> [TASK DETAILS]:
Below are entries; output exactly the lines from the one with "discount: 10% = 53.28 -> 10% = 44.88" to the one with "total: 580.22 -> 440.27", both included, and nothing else.
---
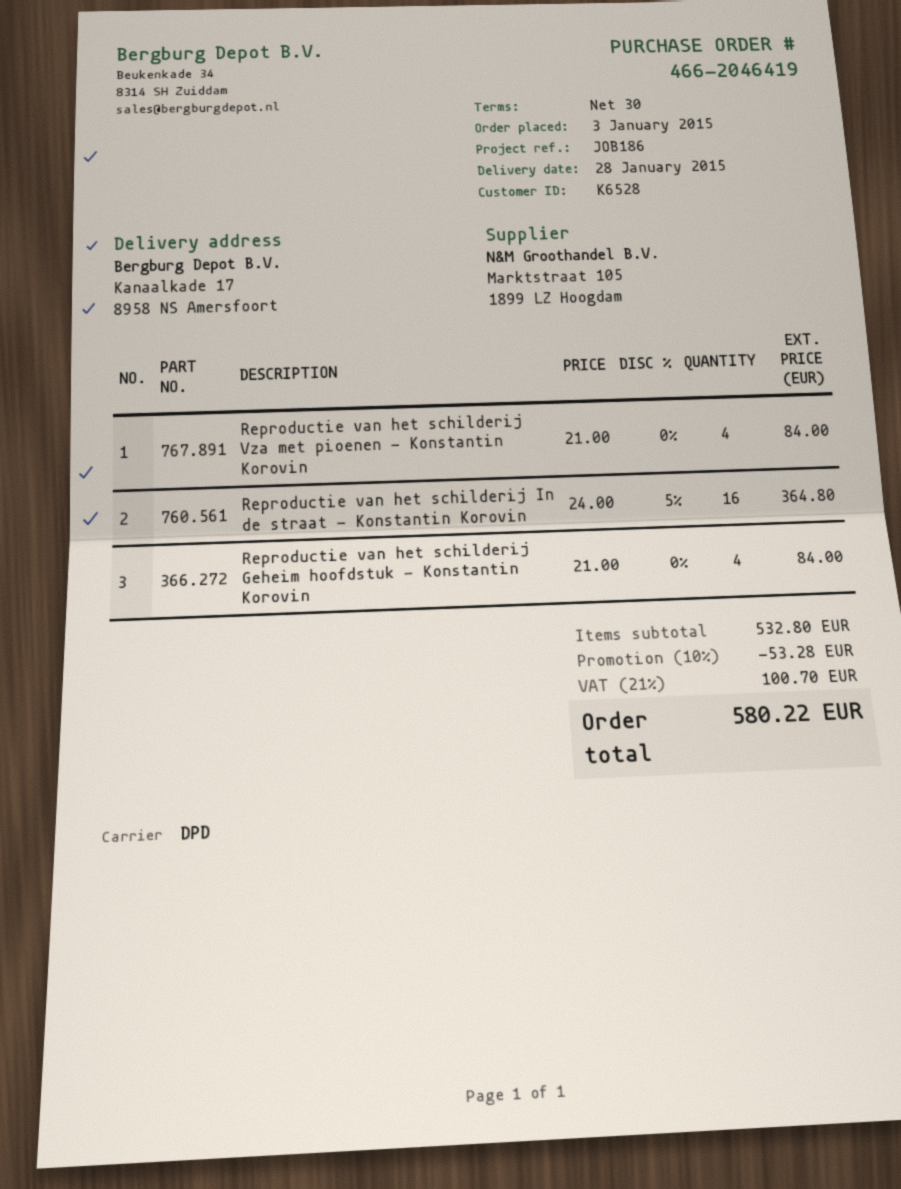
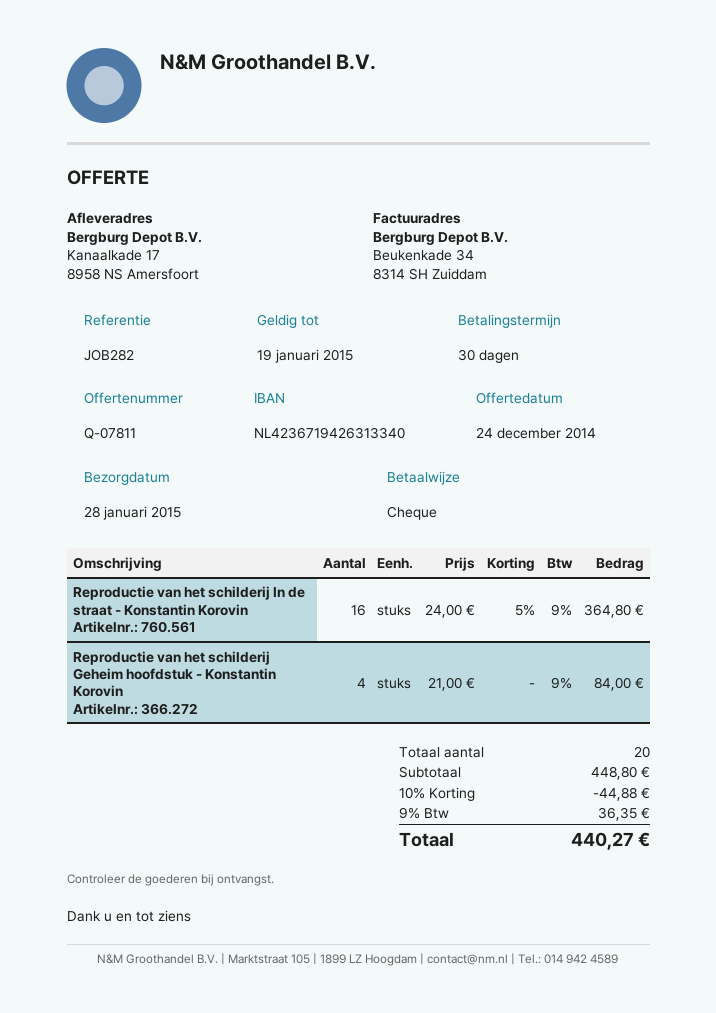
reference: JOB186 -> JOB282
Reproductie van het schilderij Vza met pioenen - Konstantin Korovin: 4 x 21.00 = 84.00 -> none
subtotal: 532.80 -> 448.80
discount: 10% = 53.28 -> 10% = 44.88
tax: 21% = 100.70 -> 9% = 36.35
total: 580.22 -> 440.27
---
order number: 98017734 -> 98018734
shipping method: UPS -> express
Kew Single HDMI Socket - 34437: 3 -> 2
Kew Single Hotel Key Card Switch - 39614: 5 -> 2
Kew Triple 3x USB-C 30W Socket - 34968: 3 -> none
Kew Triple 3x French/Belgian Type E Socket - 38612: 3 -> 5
---
> [WRITTEN ANSWER]:
discount: 10% = 53.28 -> 10% = 44.88
tax: 21% = 100.70 -> 9% = 36.35
total: 580.22 -> 440.27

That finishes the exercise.